Two former McDonald’s execs joined up with the chefs Art Smith and Tal Ronnen for a healthy, low-calorie River North restaurant.

The quinoa crunch wrap at Lyfe Kitchen   Photo: Courtesy Lyfe Kitchen

The founders of the fast-casual chain Lyfe Kitchen (413 N. Clark St., no phone yet), coming to lyfe on November 15 in River North, worked together at McDonald’s—a corporation that does not exactly share Lyfe’s healthful, organic, no-trans-fats, no-preservatives philosophy.

“We are trying to run away from that, and yet we don’t want to run away from it,” says Mike Donahue, a Lyfe partner. Even though the food couldn’t be more different, principles about branding and franchising clearly grew from the Golden Arches experience. “We learned that the biggest unmet need in America is healthy food that happens to taste good,” he says.

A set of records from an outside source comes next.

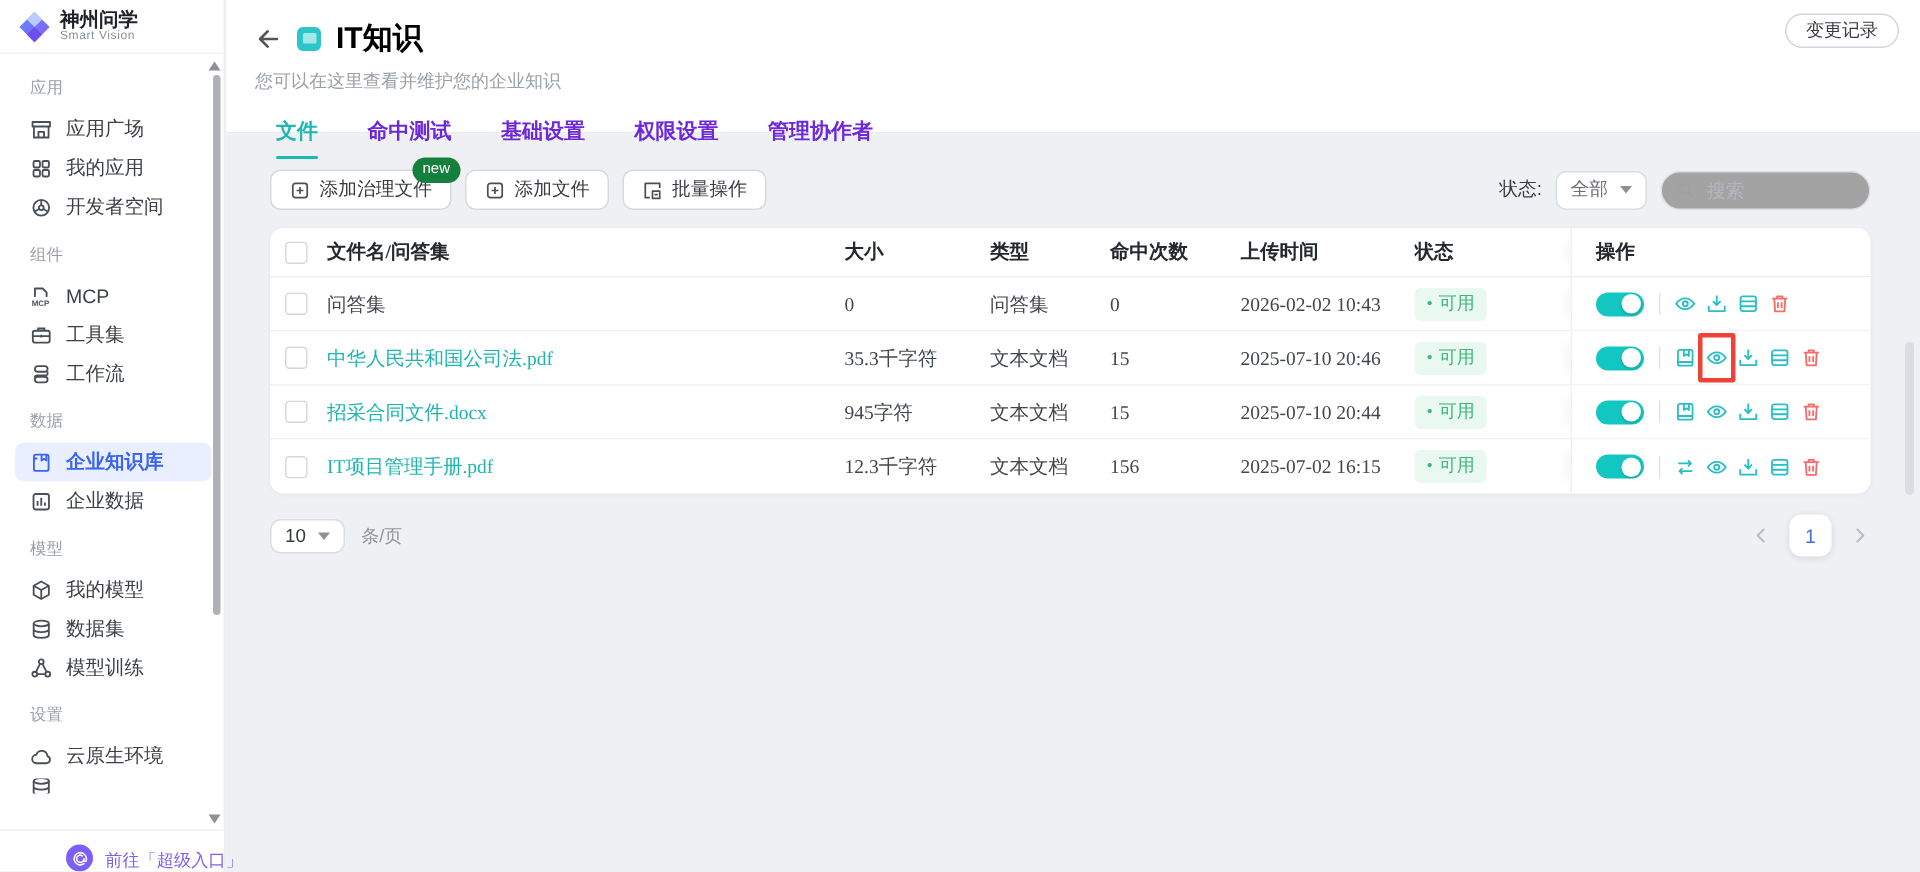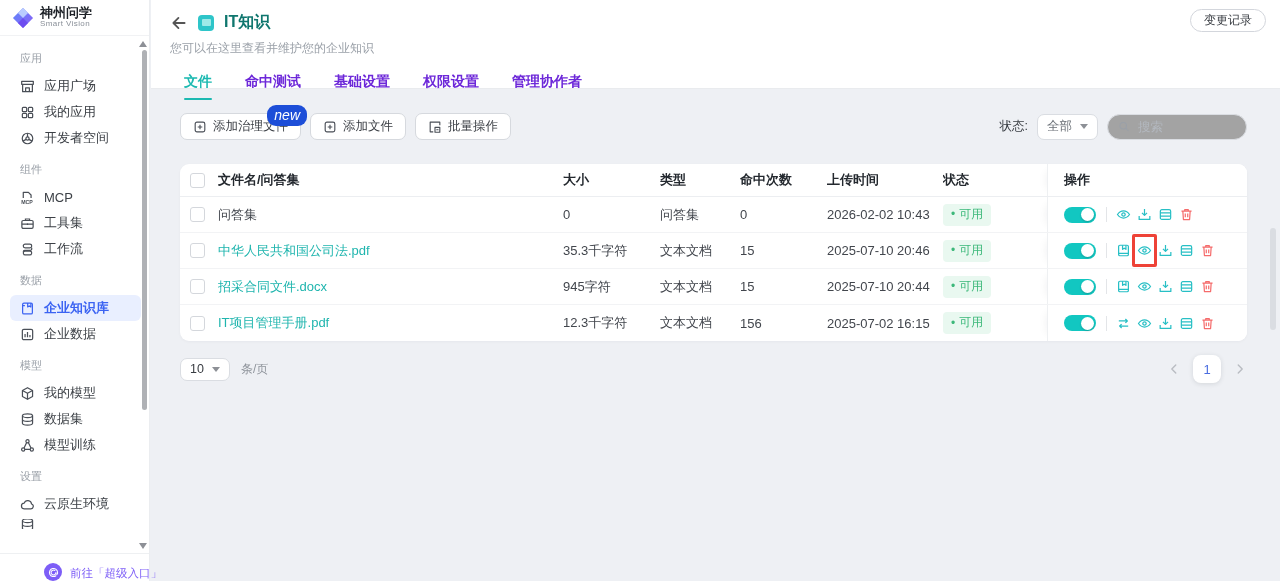"IT知识" .page-title { color: #0f766e -> #000000; font-size: 16px -> 20px }
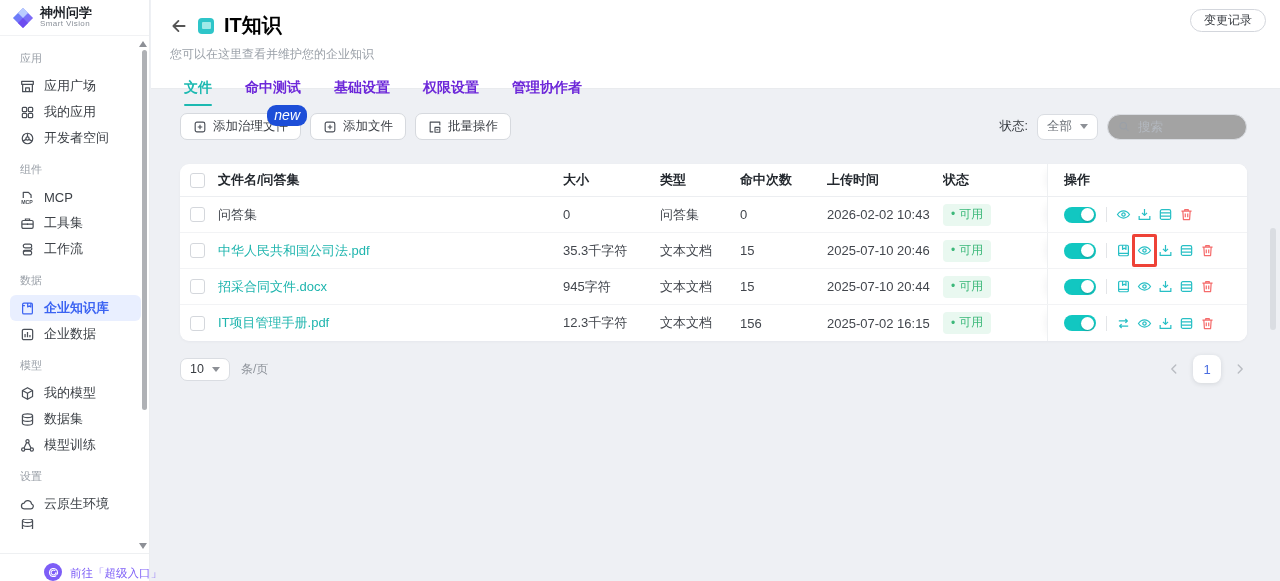"new" .new-badge { background: #1d4ed8 -> #15803d; font-size: 14px -> 10px; font-style: italic -> none }
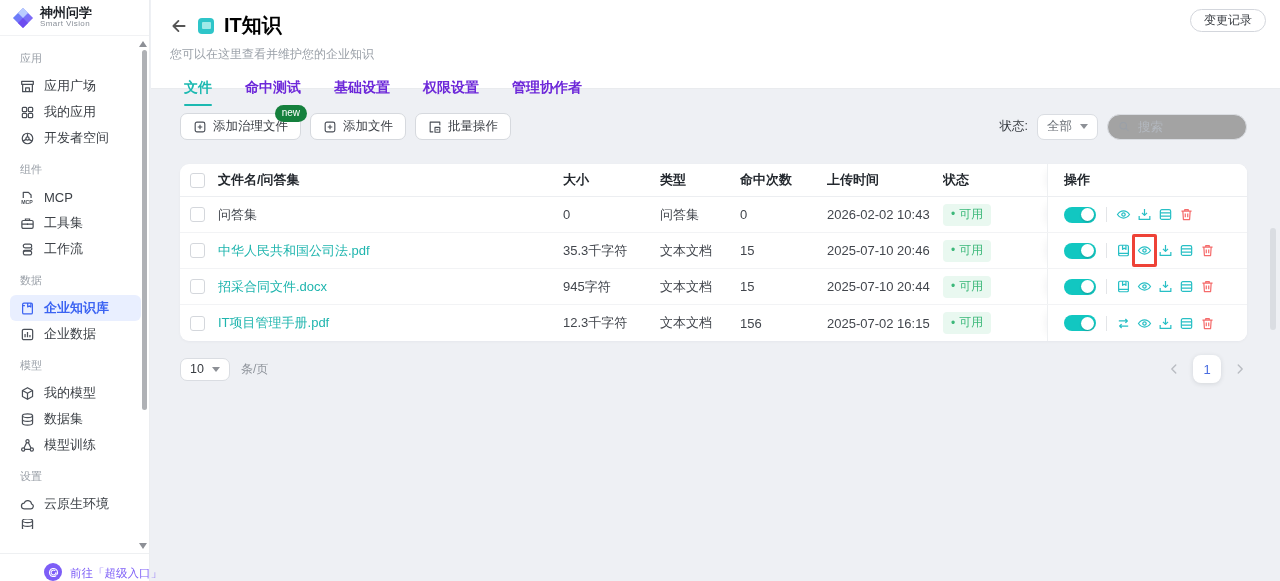"文件名/问答集" .table-card { font-family: none -> Liberation Serif, serif; margin-top: 24px -> 12px }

The name of Lyfe Kitchen is an acronym standing for “love your food everyday”—a slogan the copy editors didn’t get hold of, but “love your food every day” becomes Lyfed, which doesn’t work anyway. Every item on the menu measures less than 600 calories. In addition to free-range chicken, fish options such as salmon and barramundi, and Tallgrass Beef, vegetarian, vegan, and gluten-free diets are covered.

“Our first meeting was in Art Smith’s kitchen,” Donahue says. Smith, the celebrity chef of Table Fifty-Two, is an investor in Lyfe Kitchen, and he collaborated with Tal Ronnen, the author of The Conscious Cook, to conceive the menu. “We have this great Southern gourmet chef known for comfort food—fried chicken, turkey meat loaf, mac and cheese. Tal knew about ancient grains and quinoa and farro. We got them involved and we smashed food atoms,” Donahue says.

With two California locations open and one more on the cusp, the Chicago restaurant makes four. They’re also eyeing spaces in Evanston and by Northwestern Memorial Hospital. On the horizon, the Lyfe team set a goal of 250 stores across the United States by 2017—sounds like the partners also learned something from McDonald’s about how to grow a chain.